Gemeinsam liefen sie die Gänge des Krankenhauses entlang, mit dem Ziel, die Cafeteria zu erreichen. Plötzlich kam ihnen eine der älteren Pflegerinnen entgegen und bedeutete, dass sie mit ihnen sprechen wollte. Genau genommen, wollte sie mit Tristan reden, aber nachdem es die beiden oft nur im Doppelpack gab und das jedem hier an ihrem Arbeitsplatz klar war, akzeptierte Gloria die Tatsache, dass Kathleen dabei war.
„Ich will auch gar nicht lange stören, Tristan", sagte sie mit einem freundlichen Lächeln. „Ich weiß, ihr seid auf dem Weg in die Mittagspause, aber es gibt da einen Patienten, der hat sich hierher ins Krankenhaus verlegen lassen." Mit diesen Worten bekam der Neurochirurg einen Ordner in die Hand gedrückt. „Er lag sehr lange Zeit im Koma, ist auch noch gar nicht lange wach, er ist im Übrigen auch schon hier und er besteht darauf, dass du dich um ihn kümmerst. Er verlangt immer wieder nach dir." Tristan schlug die Akte auf und ging die medizinischen Fakten schnell durch, um sich einen Überblick zu verschaffen, immerhin wollte er wissen, womit er es zu tun hatte.
Er las etwas von einer retrograden Amnesie, dass der Patient etwa vierzehn Jahre im Koma gelegen hatte und dass er dabei war, zu rehabilitieren. Er las, dass er in einem Krankenhaus in Québec gelegen hatte.

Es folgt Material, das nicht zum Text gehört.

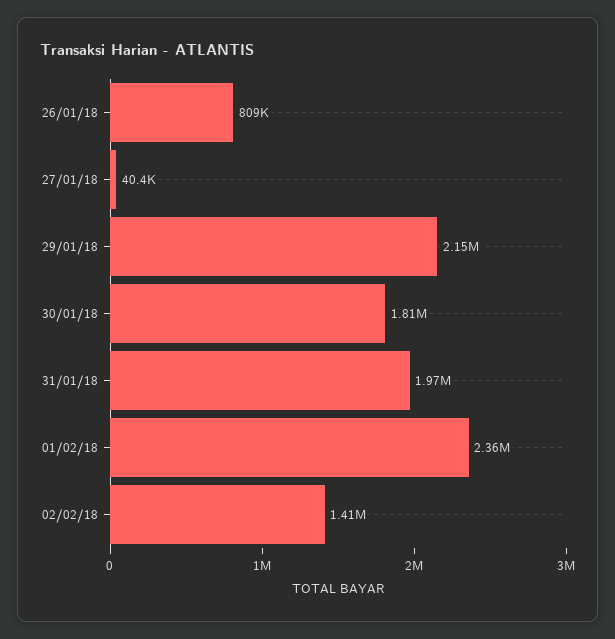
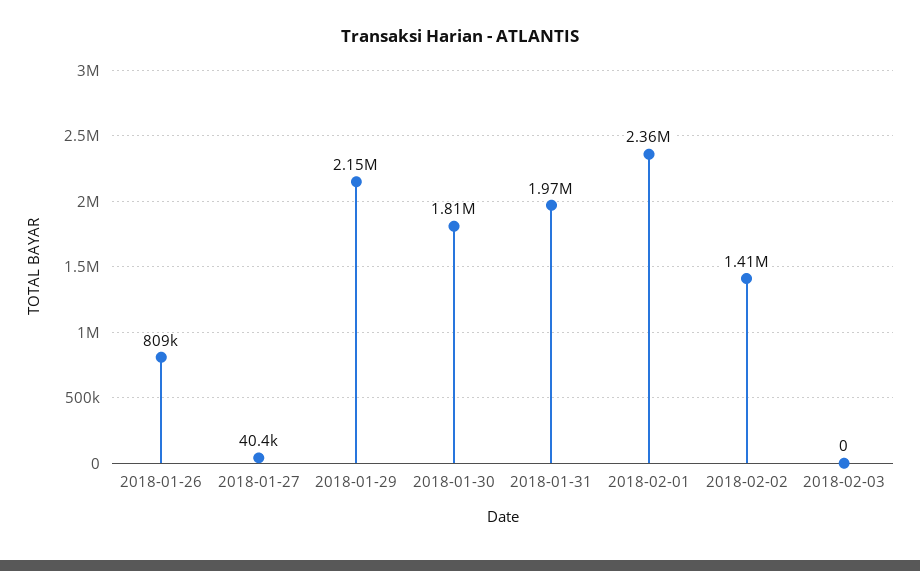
2018-02-03: none -> 0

„Hey, sieh mal, Tristan. Der hat ja den gleichen Nachnamen wie du", hörte er Katie sagen. „Und er kommt aus Québec. Was für ein Zufall, oder?" Tristan sah seine Kollegin kurz an, die vor Verwunderung aus dem Grinsen gar nicht mehr herauskam.
„Kennst du diesen Mann vielleicht?", wollte Gloria wissen.
Doch Tristan sagte zuerst nichts, er warf nur wieder einen Blick in die Patientenakte und musste feststellen, dass hier viele Gemeinsamkeiten vorhanden waren.
Denn der Patient, der sich aus Québec hierher nach New York verlegen ließ, hieß Benedict Livingston und war am 11. November 1994 geboren. Genau wie er.
„Ich glaube, wir essen etwas später. Der Sache müssen wir jetzt auf den Grund gehen", hörte er Katie sagen, während er sich selbst so fühlte, als wäre er wie in Watte gepackt, denn die Situation schien ihn maßlos zu überfordern.
„Ich meine, wie hoch ist die Wahrscheinlichkeit, dass du einem Menschen triffst, der den gleichen Nachnamen trägt wie du, der am gleichen Tag geboren ist wie du und der auch noch aus der gleichen Stadt stammt. Es wirkt fast so, als wäre es ein verlorenes Familienmitglied."
Und dann – plötzlich - legte sich in Tristans Kopf ein Schalter um und er merkte nur, wie um ihn herum alles verschwamm und er das Gefühl hatte, dieser Welt endgültig zu entgleiten.
Er war sich sicher, dass er diesen Ben kannte. Und zwar besser, als man dachte.